• **WORK TO BE COMPLETED**:
Leaving all pictures out, output exactly and only the line containing "operations via the advanced_query tool" and the lines that follow it to the end of the material below.

─── DATA SHOWN ───

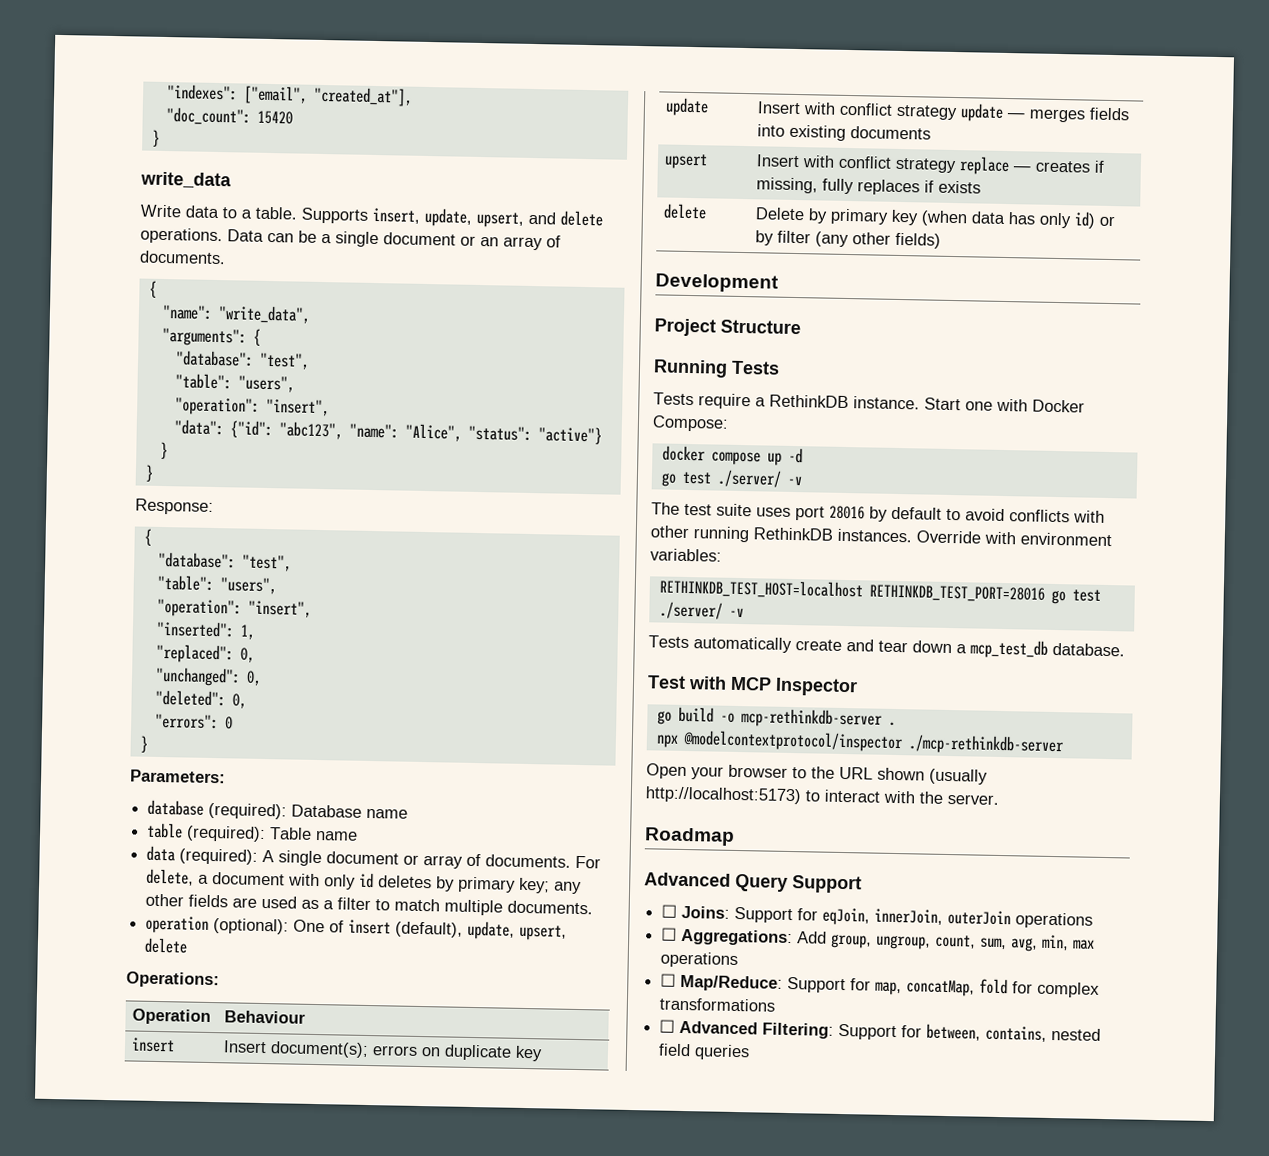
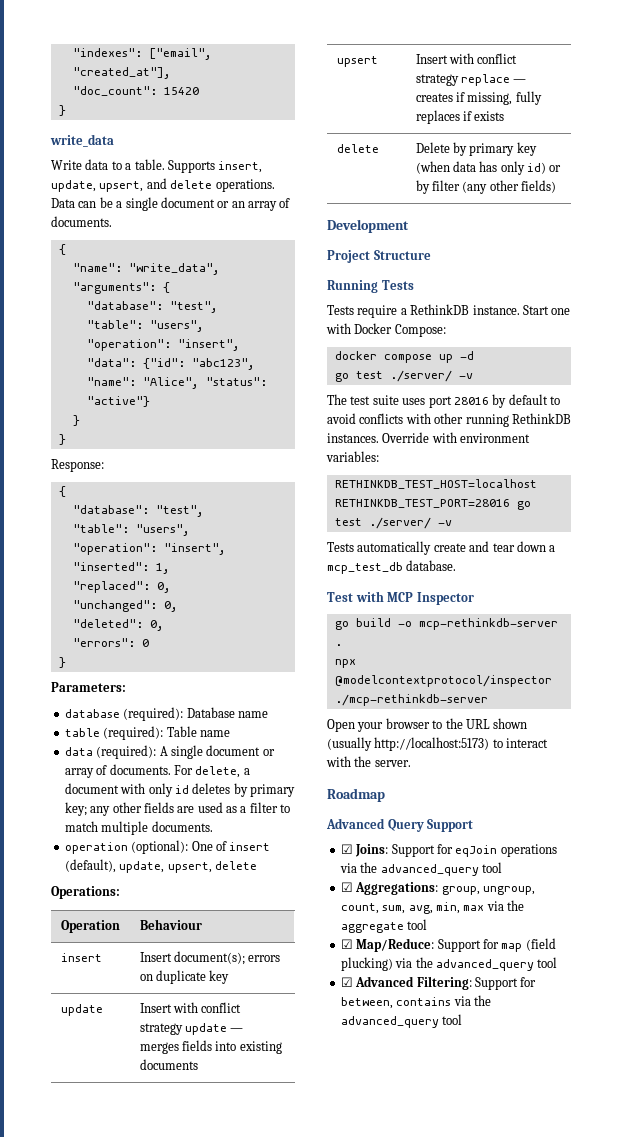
- ☐ Joins: Support for eqJoin, innerJoin, outerJoin operations
- ☐ Aggregations: Add group, ungroup, count, sum, avg, min, max operations
- ☐ Map/Reduce: Support for map, concatMap, fold for complex transformations
- ☐ Advanced Filtering: Support for between, contains, nested field queries
+ ☑ Joins: Support for eqJoin operations via the advanced_query tool
+ ☑ Aggregations: group, ungroup, count, sum, avg, min, max via the aggregate tool
+ ☑ Map/Reduce: Support for map (field plucking) via the advanced_query tool
+ ☑ Advanced Filtering: Support for between, contains via the advanced_query tool

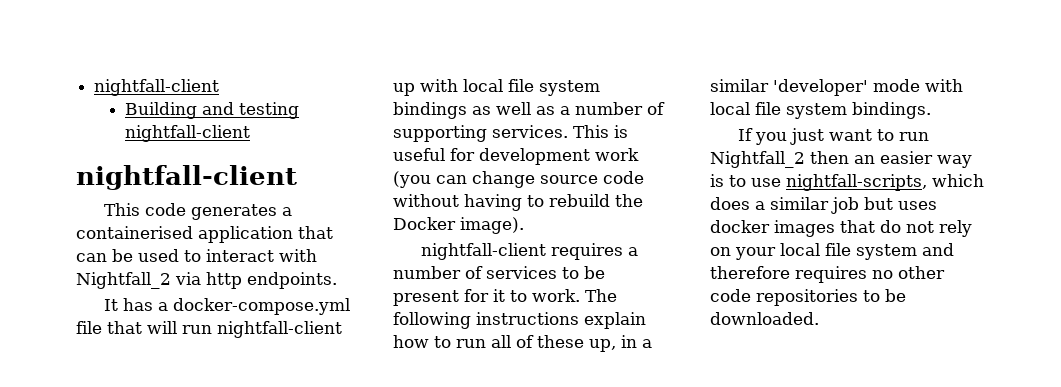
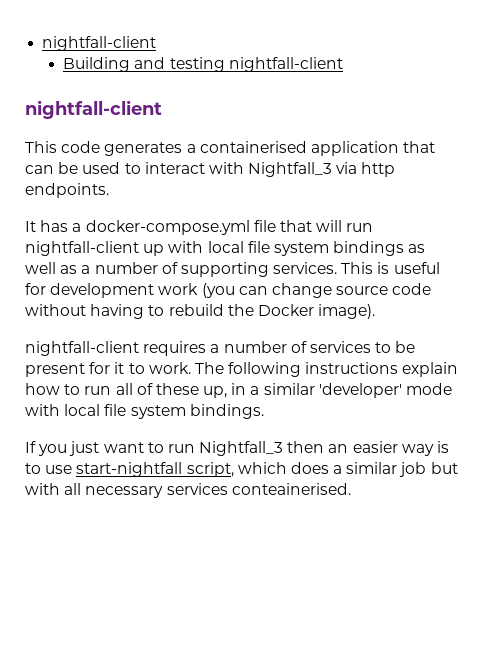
- This code generates a containerised application that can be used to interact with Nightfall_2 via http endpoints.
+ This code generates a containerised application that can be used to interact with Nightfall_3 via http endpoints.
- If you just want to run Nightfall_2 then an easier way is to use nightfall-scripts, which does a similar job but uses docker images that do not rely on your local file system and therefore requires no other code repositories to be downloaded.
+ If you just want to run Nightfall_3 then an easier way is to use start-nightfall script, which does a similar job but with all necessary services conteainerised.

───

• **RESULT**:
+ ☑ Joins: Support for eqJoin operations via the advanced_query tool
+ ☑ Aggregations: group, ungroup, count, sum, avg, min, max via the aggregate tool
+ ☑ Map/Reduce: Support for map (field plucking) via the advanced_query tool
+ ☑ Advanced Filtering: Support for between, contains via the advanced_query tool

- This code generates a containerised application that can be used to interact with Nightfall_2 via http endpoints.
+ This code generates a containerised application that can be used to interact with Nightfall_3 via http endpoints.
- If you just want to run Nightfall_2 then an easier way is to use nightfall-scripts, which does a similar job but uses docker images that do not rely on your local file system and therefore requires no other code repositories to be downloaded.
+ If you just want to run Nightfall_3 then an easier way is to use start-nightfall script, which does a similar job but with all necessary services conteainerised.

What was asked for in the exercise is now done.